The mission also reflects Cambodia's broader strategic pivot toward South Korea and away from traditional dependence on Chinese investment. While Chinese manufacturers have been crucial to Cambodia's industrialisation, Korean companies operate differently: they typically bring more advanced technology, engage more deeply with supply chain integration, and maintain higher standards in labour practices and environmental compliance. By cultivating stronger Korean investment relationships, Cambodia seeks to diversify its industrial partnerships and align itself with supply chains serving developed democracies with stringent labour and environmental standards—markets ultimately more valuable than those served by Chinese-origin manufacturers.

Looking forward, Cambodia's success in transforming its industrial base will depend on whether Phnom Penh can convert diplomatic overtures and roadshow enthusiasm into sustained investment commitments.
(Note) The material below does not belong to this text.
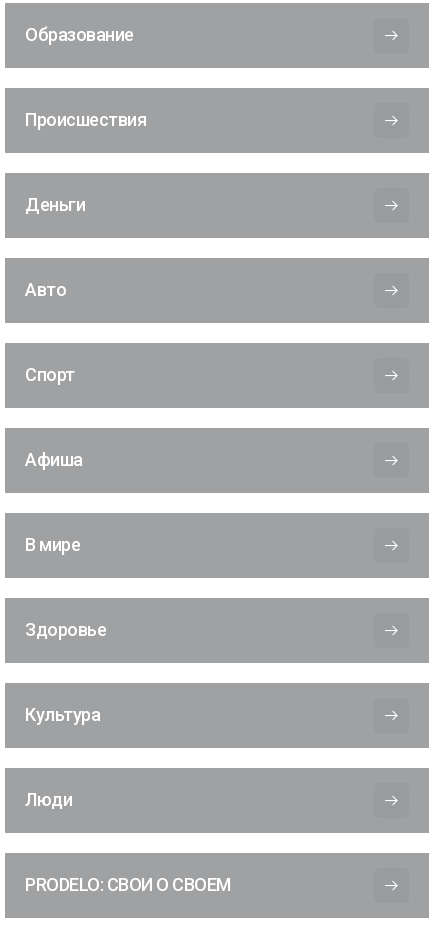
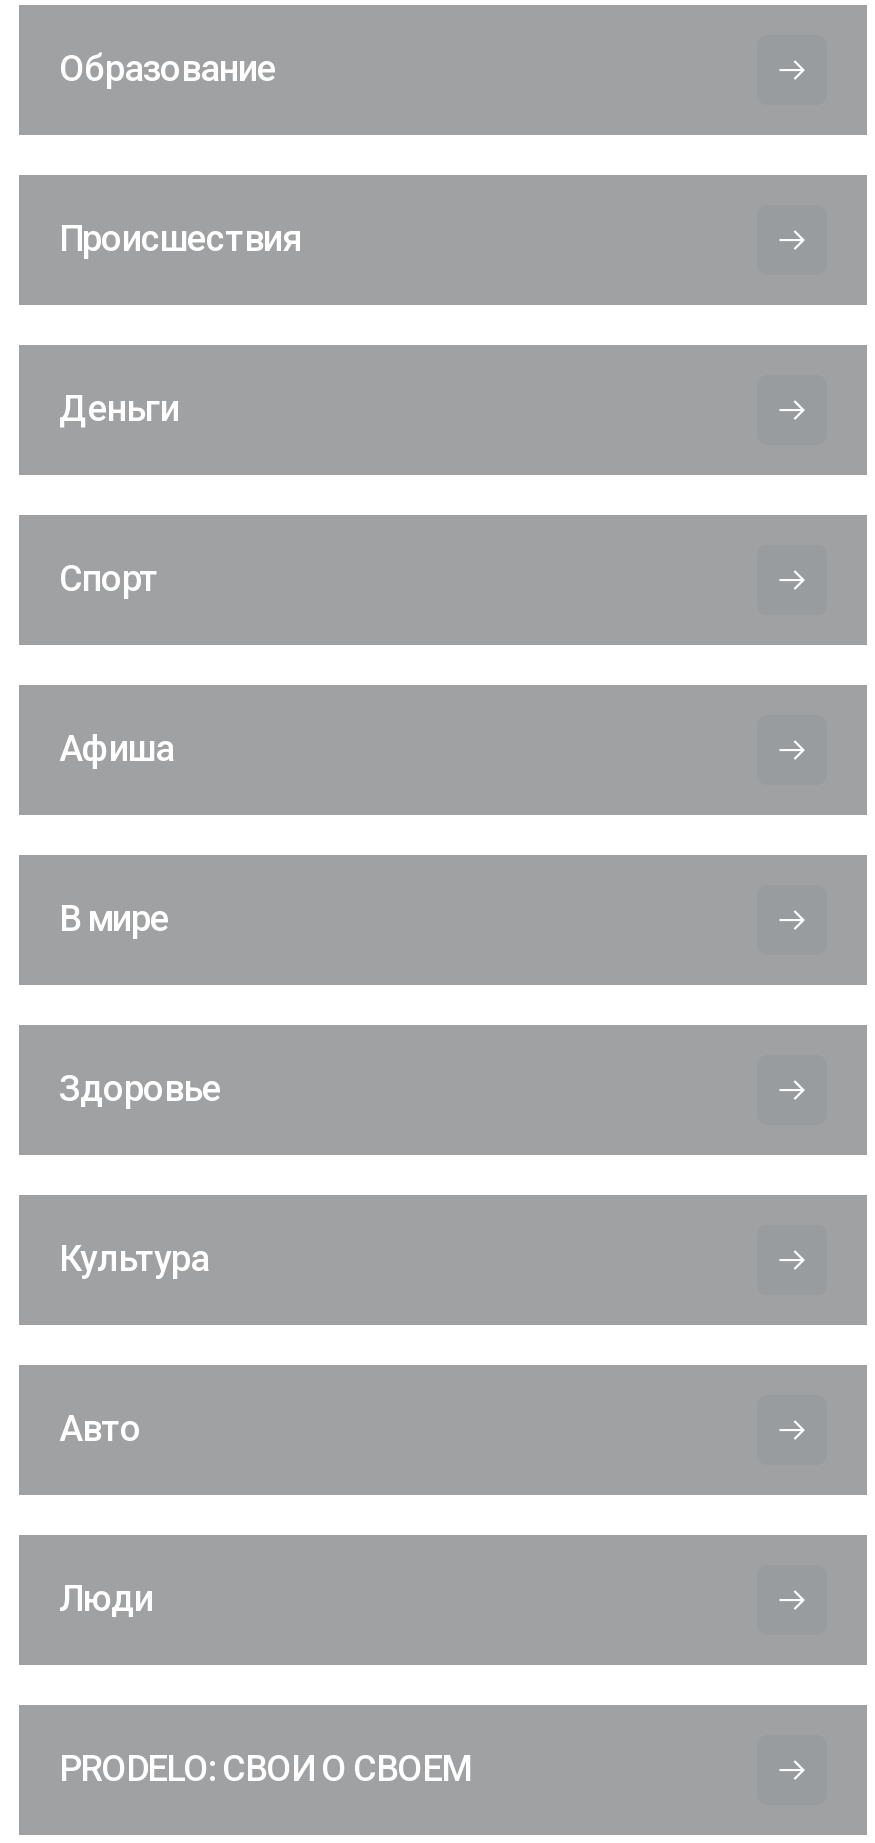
moved down: Авто

moved up: Спорт | Афиша | В мире | Здоровье | Культура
South Korean companies will require more than promises: they need reliable power supply, skilled workers, stable regulatory environments, and efficient customs procedures. The next phase of Cambodia's strategy must therefore shift from promotional missions toward the unglamorous work of building institutional capacity, training workers, and modernising infrastructure—the foundations upon which industrial transformation ultimately rests.